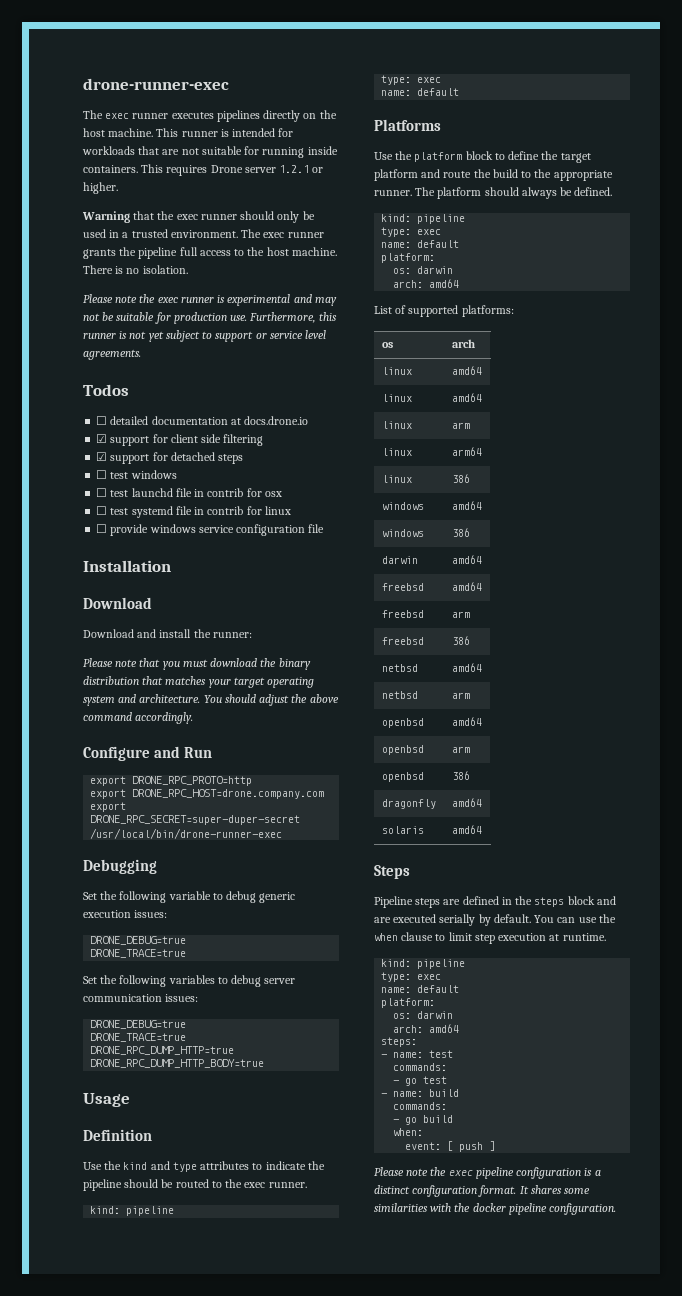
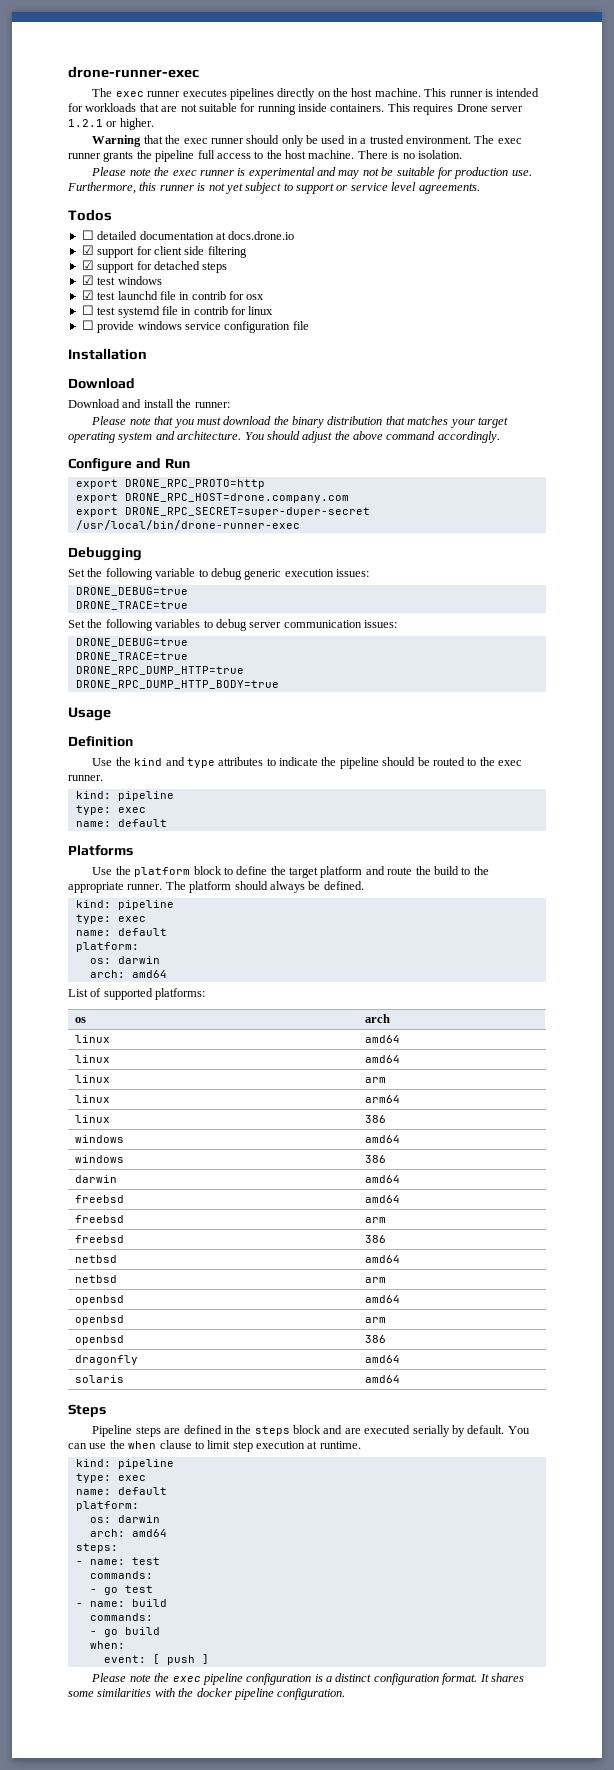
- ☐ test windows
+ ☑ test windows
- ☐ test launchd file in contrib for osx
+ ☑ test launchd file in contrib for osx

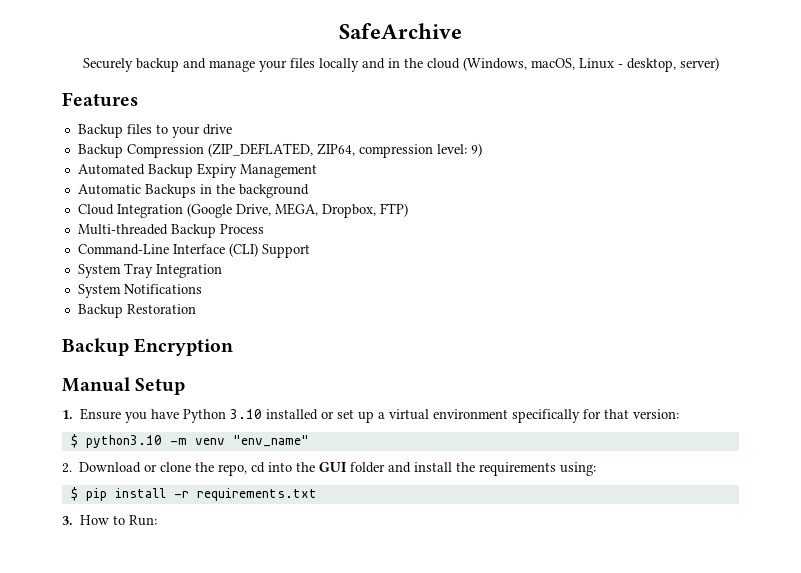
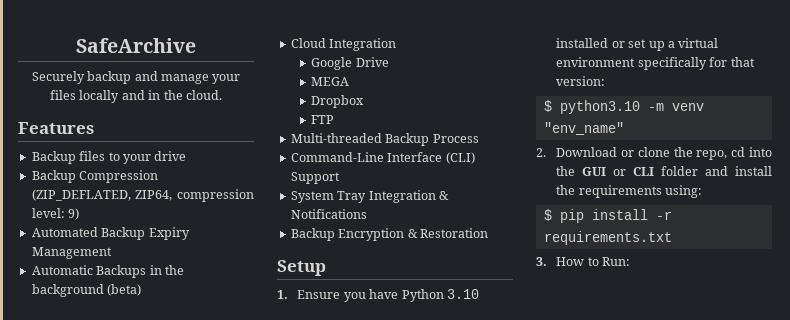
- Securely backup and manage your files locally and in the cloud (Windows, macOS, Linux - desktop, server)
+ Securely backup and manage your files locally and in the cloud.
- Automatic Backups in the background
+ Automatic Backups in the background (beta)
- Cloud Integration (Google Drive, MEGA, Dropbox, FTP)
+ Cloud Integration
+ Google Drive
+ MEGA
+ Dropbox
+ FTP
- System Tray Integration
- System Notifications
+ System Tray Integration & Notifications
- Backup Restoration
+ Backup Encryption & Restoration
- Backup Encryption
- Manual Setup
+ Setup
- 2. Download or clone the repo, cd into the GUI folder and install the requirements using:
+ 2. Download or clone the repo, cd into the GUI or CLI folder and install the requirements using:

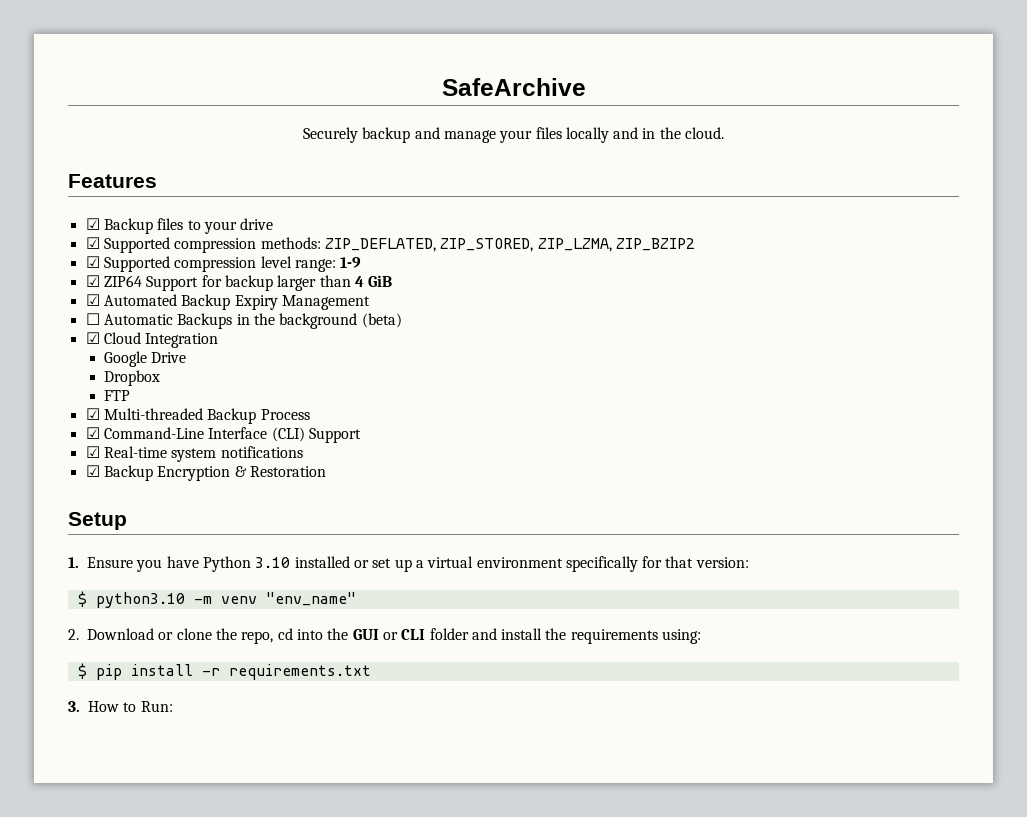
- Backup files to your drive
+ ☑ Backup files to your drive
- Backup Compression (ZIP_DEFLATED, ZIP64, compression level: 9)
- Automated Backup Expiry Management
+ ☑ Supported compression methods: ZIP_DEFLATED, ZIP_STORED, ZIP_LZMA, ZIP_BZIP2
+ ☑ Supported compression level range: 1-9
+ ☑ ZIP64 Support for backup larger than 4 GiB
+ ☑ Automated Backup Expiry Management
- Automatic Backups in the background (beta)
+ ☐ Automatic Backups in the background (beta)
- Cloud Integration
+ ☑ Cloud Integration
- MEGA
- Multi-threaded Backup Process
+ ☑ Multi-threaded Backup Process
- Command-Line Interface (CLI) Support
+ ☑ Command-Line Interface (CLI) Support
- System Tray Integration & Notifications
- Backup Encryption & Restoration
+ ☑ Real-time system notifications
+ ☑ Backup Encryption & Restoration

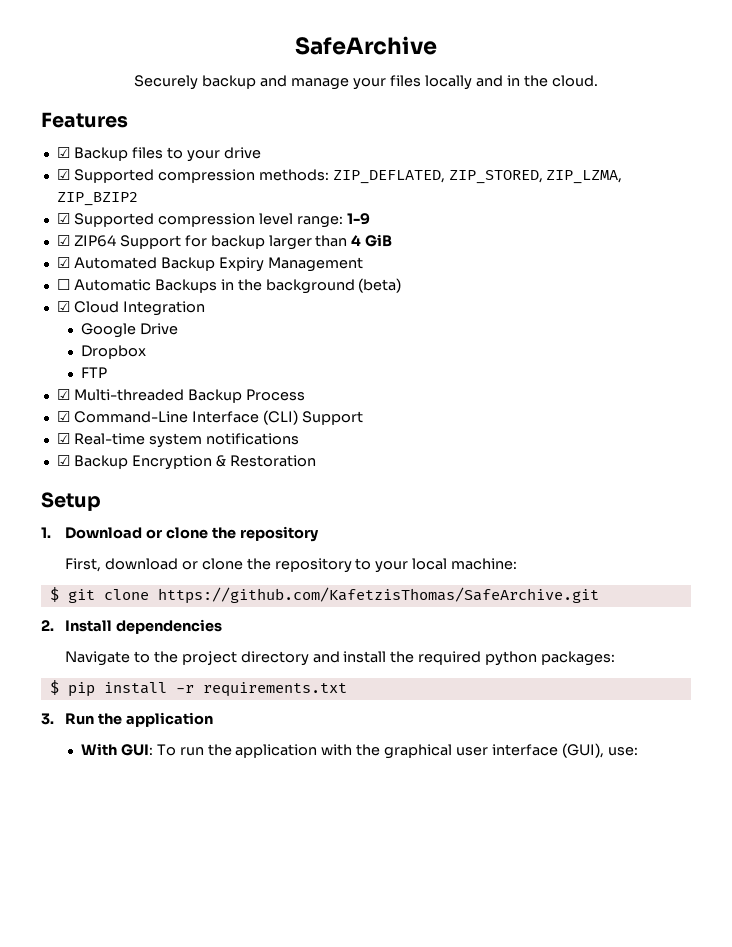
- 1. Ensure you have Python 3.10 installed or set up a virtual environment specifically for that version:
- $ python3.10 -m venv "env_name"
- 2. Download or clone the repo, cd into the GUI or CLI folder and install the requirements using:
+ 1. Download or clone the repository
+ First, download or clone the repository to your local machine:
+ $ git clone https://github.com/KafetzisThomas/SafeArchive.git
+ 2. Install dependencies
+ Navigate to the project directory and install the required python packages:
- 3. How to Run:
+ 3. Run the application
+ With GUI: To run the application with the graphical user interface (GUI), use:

# What is required:
Filter the preceding entries down to the lines with "Multi".

# Answer to this exercise:
- Multi-threaded Backup Process
+ ☑ Multi-threaded Backup Process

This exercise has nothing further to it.